= Activity =
Look through the entries below and report every line that has "project".

= Data under study =
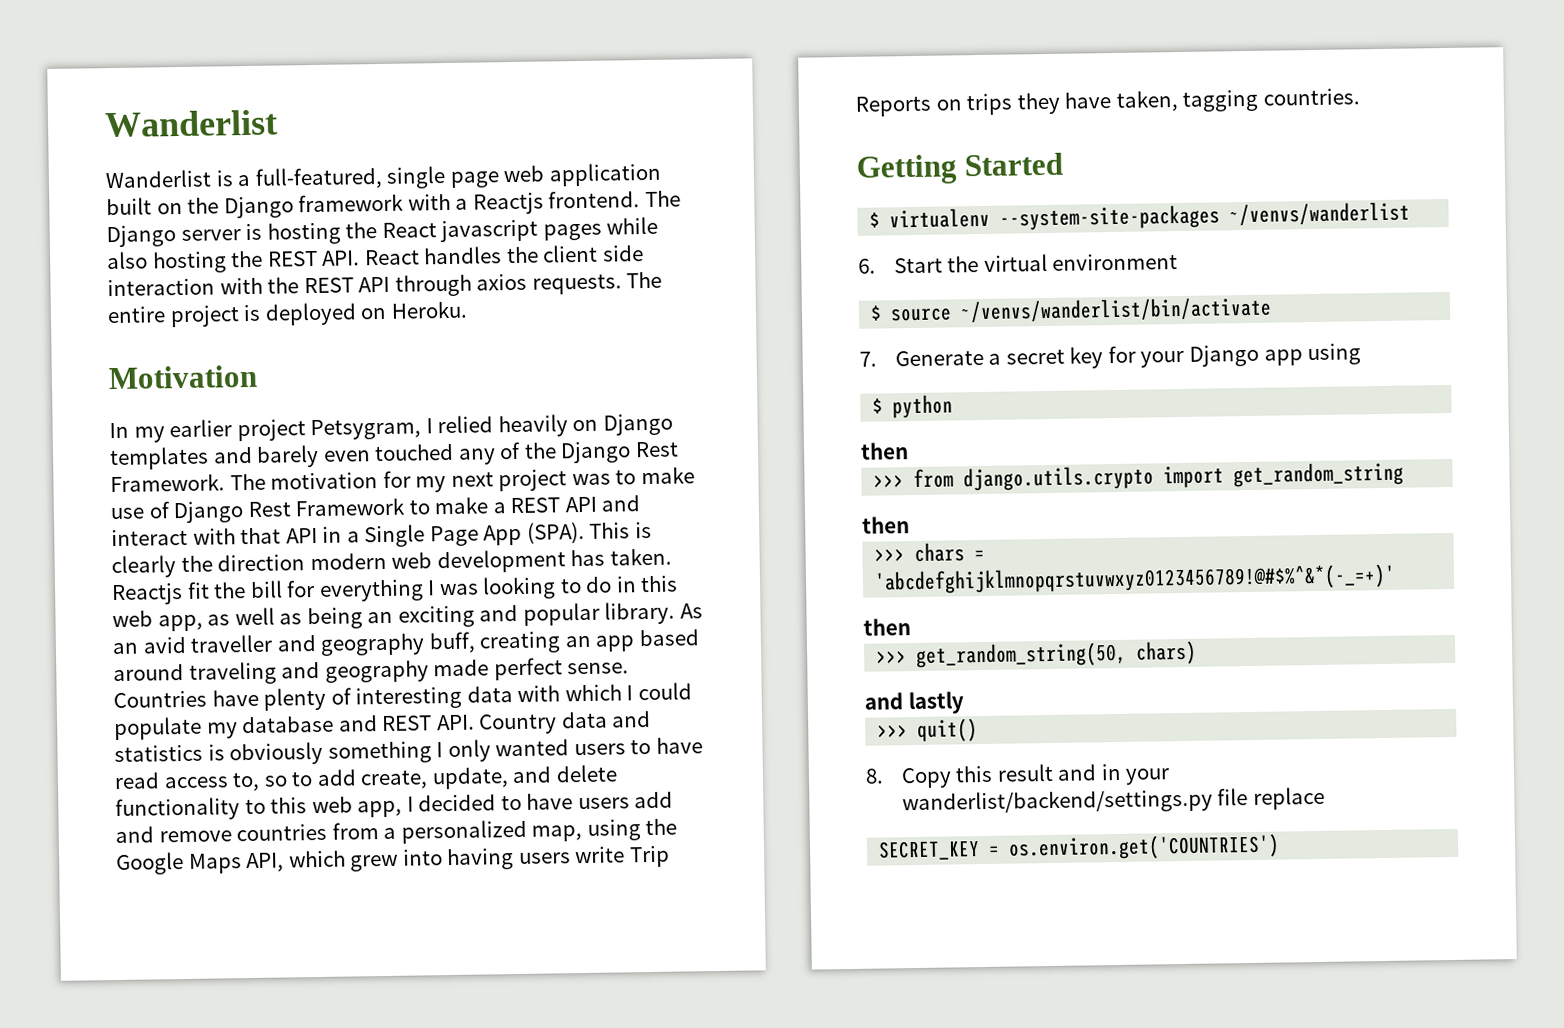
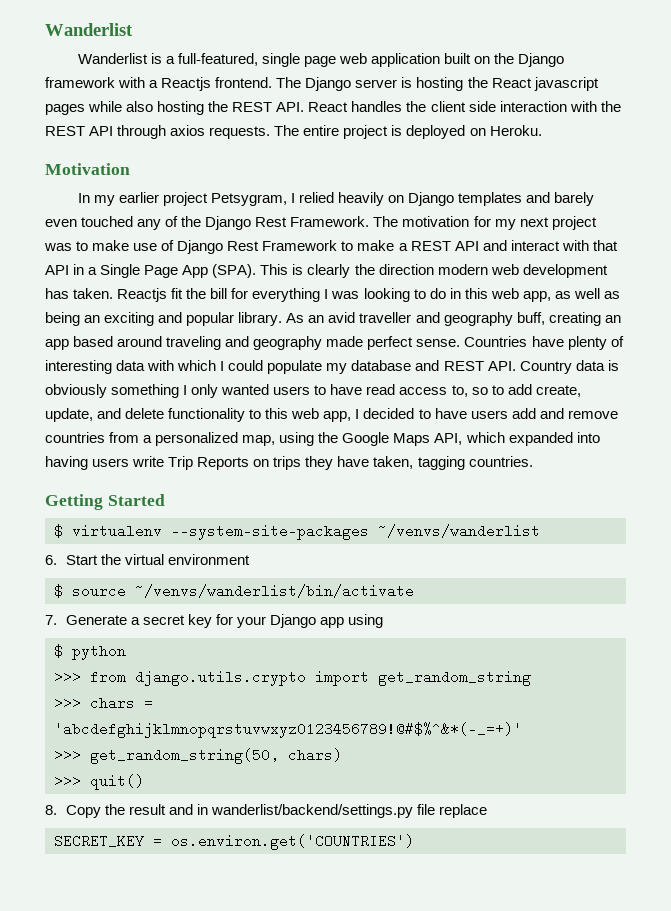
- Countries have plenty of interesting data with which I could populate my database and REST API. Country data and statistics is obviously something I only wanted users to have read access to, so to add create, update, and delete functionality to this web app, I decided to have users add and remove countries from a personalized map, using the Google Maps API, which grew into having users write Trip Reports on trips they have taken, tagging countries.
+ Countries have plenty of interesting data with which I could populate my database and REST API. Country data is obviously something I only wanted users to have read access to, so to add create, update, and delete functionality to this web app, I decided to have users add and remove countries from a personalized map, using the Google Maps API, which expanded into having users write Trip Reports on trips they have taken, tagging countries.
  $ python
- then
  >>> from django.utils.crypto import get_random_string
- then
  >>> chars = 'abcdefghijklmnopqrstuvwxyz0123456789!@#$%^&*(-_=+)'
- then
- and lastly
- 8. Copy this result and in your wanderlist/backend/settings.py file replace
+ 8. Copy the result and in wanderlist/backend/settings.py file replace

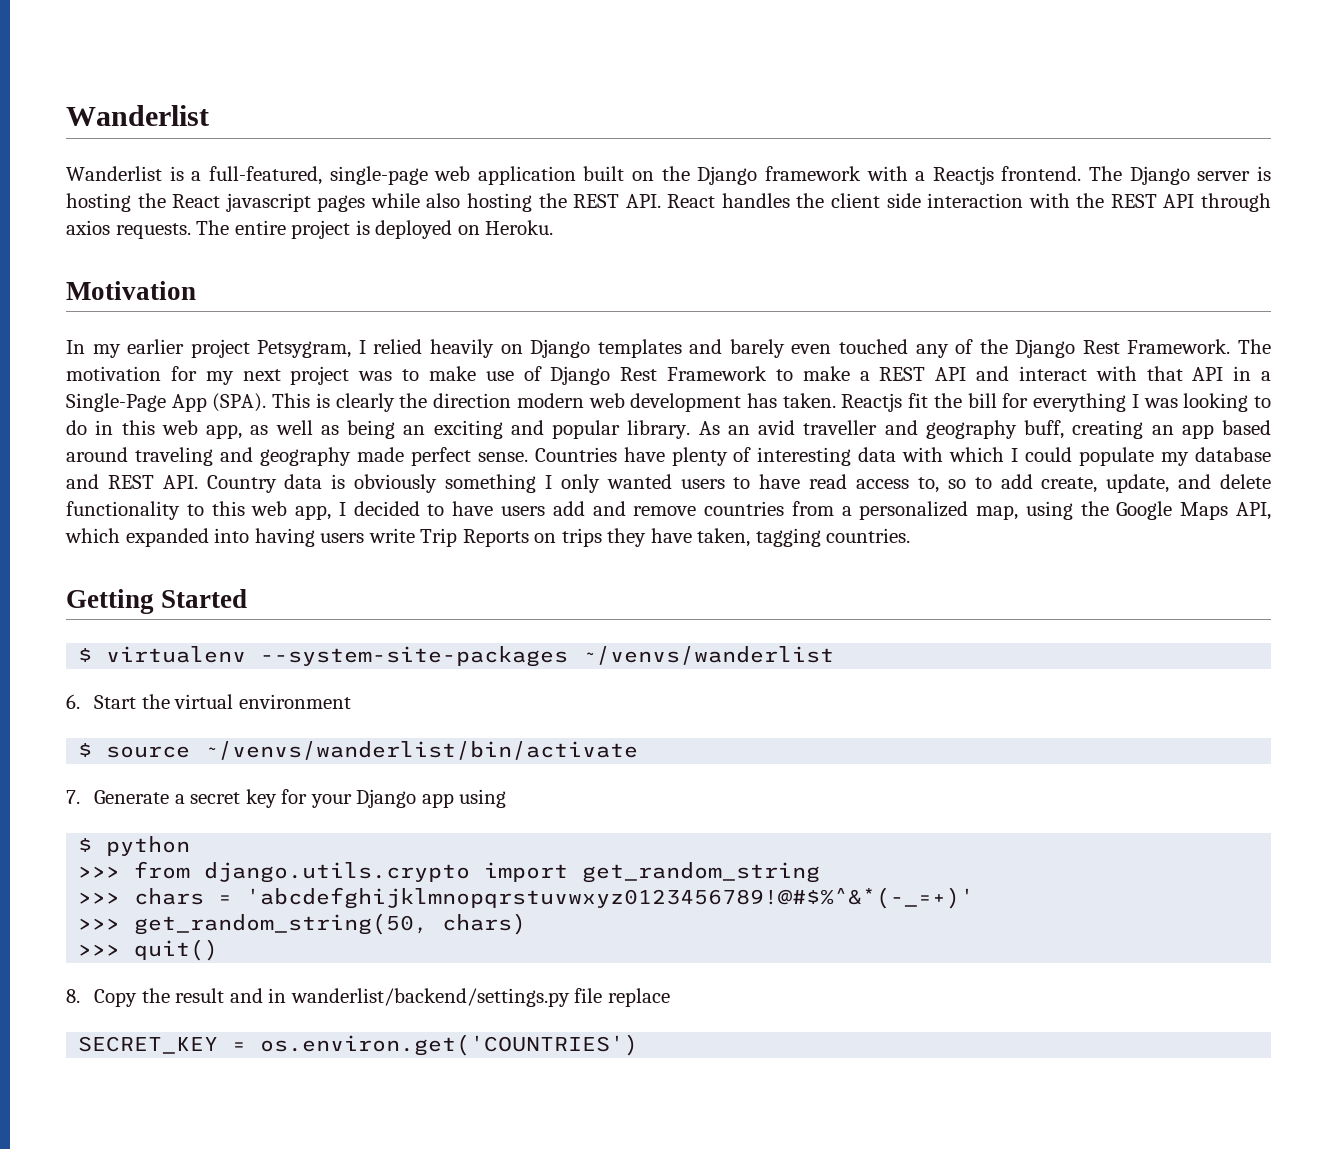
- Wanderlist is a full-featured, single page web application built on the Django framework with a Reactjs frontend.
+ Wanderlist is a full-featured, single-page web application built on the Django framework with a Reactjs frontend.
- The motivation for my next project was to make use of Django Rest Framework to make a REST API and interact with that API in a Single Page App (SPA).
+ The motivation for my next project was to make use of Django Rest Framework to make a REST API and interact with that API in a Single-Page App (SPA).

= Result for this exercise =
- The motivation for my next project was to make use of Django Rest Framework to make a REST API and interact with that API in a Single Page App (SPA).
+ The motivation for my next project was to make use of Django Rest Framework to make a REST API and interact with that API in a Single-Page App (SPA).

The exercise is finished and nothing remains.